I’m sure that people who met this way had many differences, perspectives, and outlooks.  The early church was like that.  Greeks and Jews.  Men and women.  Rich and poor.  Citizens and non-citizens.  Slaves and freemen.  Folks who enjoyed Virgil and those who did not. I’m sure that if they had time to discuss everything they believed and thought, there would have been many things they disagreed about.  In fact, there were.  The New Testament record itself notes many points of disagreement among the early believers: should we or should we not eat food that has been sacrificed to idols?  Should the Gentiles be circumcised?  Which day of the week should we call the Lord’s Day?  Is it okay to eat Pork?  But to wary Christians maneuvering through a hostile world, the fish erased all of it.  It told them, ‘Here is a fellow traveler with whom I share unity in Christ.  Here is one who lives free from the empire’s grip.  Here is a brother walking the counterculture way of Jesus.  Here is someone on my side.  Here is my friend.’ 

I once felt that way at the sight of a Christian fish.  Not that I have ever faced persecution for my faith as the early believers did, but I once knew well the comfort that came with seeing a symbol that identified a stranger as a fellow traveler along the road of discipleship.  Years ago, when my family and I lived in Phoenixville, PA, we often took trips to nearby Lancaster County, where the culture was chock full of such symbols, reminders that we did not walk the journey of faith alone.  It would be comforting to pull into a restaurant and see a car with the ichthus on its bumper.  It would soothe my soul to enter a business and hear Christian music played softly in the background.  It would make me smile to see a church group on their way to whatever was playing at Sight and Sound.  Sure, there were lots of things that made us different from others who bore the symbols of their faith, cultural, sociological, political differences.  But still.  It was nice to know you were in the presence of strangers who were more than strangers.  There was, I felt, more to pull us together than tear us apart.  They were brothers and sisters.  They were, despite whatever differences existed, people on my side. 

But I didn’t feel that on my way to Lancaster County last week.  Sadly, my reaction was what it usually is these days whenever I see a sign or symbol of Christianity, be it a fish or something else: wariness.  ‘Watch out,’ something deep inside me cries, ‘here is someone you may not be able to trust.  Here is someone who quite possibly, perhaps even probably, is not on your side.’  I don’t immediately sense that I am in the presence of one with whom I share unity in Christ.  I don’t immediately sense that the person before me is beyond the empire’s grip.  I don’t sense the presence of a brother or sister walking the counter-cultural way of Jesus.  I don’t sense the presence of a friend.  No, it pains me to say, I feel nothing of what those early Christians felt.  These days, a Christian fish puts me on guard.  It makes me wary.  I ask myself, ‘Can I trust this person?’ And I answer, ‘Probably not.’ 

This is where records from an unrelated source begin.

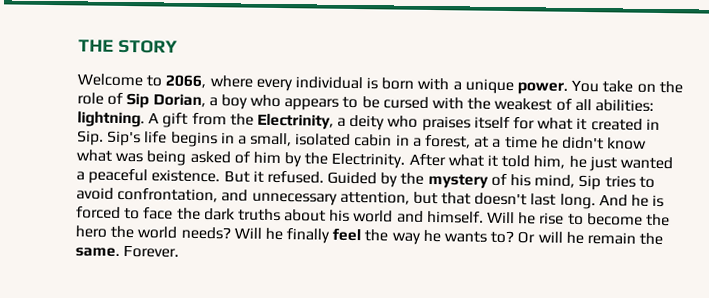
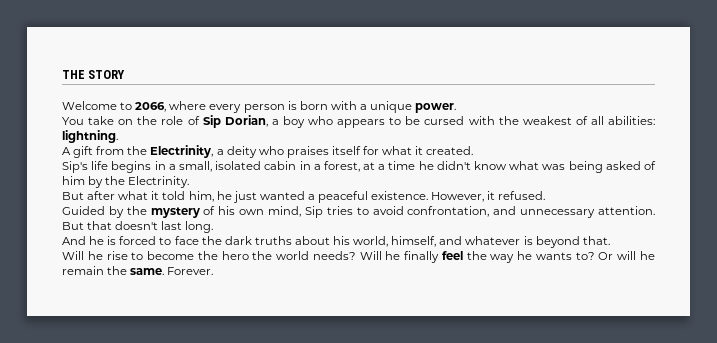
- Welcome to 2066, where every individual is born with a unique power. You take on the role of Sip Dorian, a boy who appears to be cursed with the weakest of all abilities:
+ Welcome to 2066, where every person is born with a unique power.
+ You take on the role of Sip Dorian, a boy who appears to be cursed with the weakest of all abilities:
- lightning. A gift from the Electrinity, a deity who praises itself for what it created in Sip. Sip's life begins in a small, isolated cabin in a forest, at a time he didn't know what was being asked of him by the Electrinity. After what it told him, he just wanted a peaceful existence.
+ lightning.
+ A gift from the Electrinity, a deity who praises itself for what it created.
+ Sip's life begins in a small, isolated cabin in a forest, at a time he didn't know what was being asked of him by the Electrinity.
+ But after what it told him, he just wanted a peaceful existence.
- But it refused. Guided by the mystery of his mind, Sip tries to avoid confrontation, and unnecessary attention, but that doesn't last long. And he is forced to face the dark truths about his world and himself. Will he rise to become the hero the world needs?
+ However, it refused.
+ Guided by the mystery of his own mind, Sip tries to avoid confrontation, and unnecessary attention. But that doesn't last long.
+ And he is forced to face the dark truths about his world, himself, and whatever is beyond that.
+ Will he rise to become the hero the world needs?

I know.  I’m a Christian pastor.  You think I shouldn’t feel that way.  I should have a more positive attitude.  But reader, I don’t feel this way because I’m paranoid; I feel this way because of experience.  I’ve been burned far too many times.  Don’t get me wrong.  I feel very safe around many Christians, such as the ones in the church I serve.  But so many times, too many times, when I’ve met strangers bearing the outward signs of Christianity, I have engaged them only to learn they are wolves in sheep’s clothing.  They support those who promote violence and hate.  They wink (or worse) at white supremacism.  They cherish the empire.  They are ready to wage war against perceived enemies in the name of Jesus.  They live in the world of ‘us versus them’ and demonize ‘the other.’  And, when they find out that I don’t share their views, I quickly become both ‘them’ and ‘the other.’  I quickly realize that members of my own family aren’t safe around them.  This doesn’t happen every time of course, and when it doesn’t, I am thankful for the encounter.  But it has happened enough that my heart no longer feels joy at the sight of a Christian fish. 

Maybe I was once naïve.  But it was nice back in the days when I could think the best of those who, through the outward manifestations of their faith, purported to be my brothers and sisters in Christ.  When I could believe there was more that held us together than tore us apart.  But I no longer live in a world where I can draw an arc in the sand and trust that the person who draws the transverse arc is a friend. 

And so I lament.  I lament the loss of Christian unity. I lament the loss of innocence.  I lament the loss of the joy the sight of an ichthus once gave me. 

I lament the loss of a Christian fish. 

Under Christ’s Mercy,

Brent

Sparrows

What is the price of five sparrows – two copper coins?  Yet God does not forget a single one of them.  And the very hairs on your head are numbered.  So don’t be afraid; you are more valuable to God than a whole flock of sparrows.’ – Luke 12:6-7 NLT

It was a beautiful day, and so my wife and I decided to take the kids to Six Flags.  Earlier in the year, we had bought a season pass, as our vacation plans for the summer were ‘staycations’ and we figured it might help to have an amusement park to escape to once in a while.   On this day, our destination was the safari.  We love animals, and so we had a fun time driving through herds of buffalo, flocks of ostriches, prides of lions, ambushes of tigers, towers of giraffes, parades of elephants, and troops of baboons (yeah, I love the different words used for animal groupings). 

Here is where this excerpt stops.